The National Museum of Qatar (NMoQ) will welcome ‘Harnessing the Roots,’ an episode in the touring ‘Hermes Heritage’ exhibitions from March 4 to April 1.
‘Hermes Heritage’ exhibitions explore the history and heritage of the house, founded in 1837 by Thierry Hermes, through a series of objects that highlight iconic themes, colours and motifs from the house’s origins as a harness-maker and saddler until today.
After ‘Once Upon a Bag’, presented at NMoQ in 2022, ‘Harnessing the Roots’ focuses on harnesses and their metamorphoses. Because, over time, everything at Hermes changes – every mechanism, shape, type of attachment, suspension or clasp, initially conceived to equip a saddle or harness, is transmitted and transformed, playing a part in the design of a whole new object. Because lifestyles evolve, and with them the desires and needs of its customers.

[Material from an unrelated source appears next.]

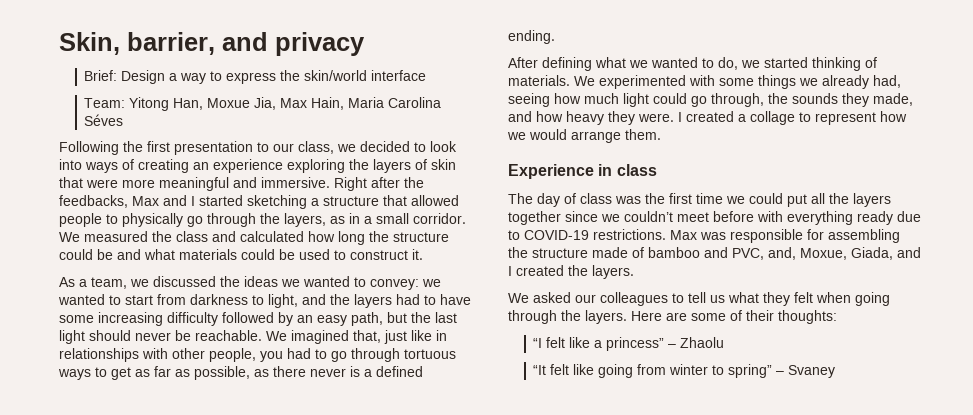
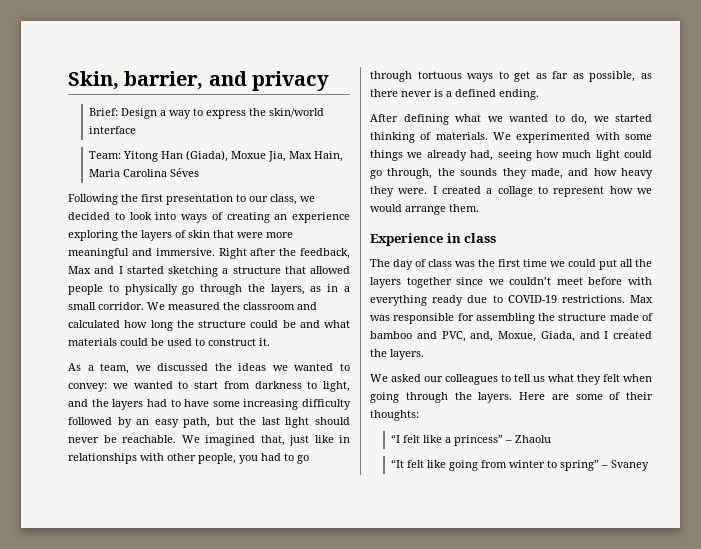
[173,98,204,110] Han, -> [160,150,228,162] Han (Giada),
[59,195,128,208] feedbacks, -> [300,248,351,259] feedback,
[176,231,208,242] class -> [243,302,295,310] classroom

Bruno Gaudichon, the curator of La Piscine Museum of Art and Industry in Roubaix (France), and curator of Harnessing the Roots, and Laurence Fontaine, the scenographer, decided to arrange the objects by way of a thematic, rather than chronological, narrative in order to reveal the links and dialogue that have always existed between the objects. The five themes are: (1) Brides de Gala, (2) The Horse and its Tack, (3) The Saddle, (4) Buckled Up and (5) Ties and Straps.
All of the creations highlighted in the exhibition come from three distinct sources: (1) the Emile Hermes collection – a collection of treasures and small curiosities, located at the Hermes flagship at 24, rue du Faubourg-Saint-Honore in Paris (France), that Emile Hermes built up throughout his life, (2) the house’s Conservatory of creations, and (3) contemporary fashion, lifestyle and accessories collections. These objects are complemented by documentary archives and a film from 1962 in which Robert Dumas, heir and director of Hermes from 1951 to 1978, explains the art of saddlemaking. It is this intertwining of materials, stories and techniques that reveals the fantasy and magic of Hermes.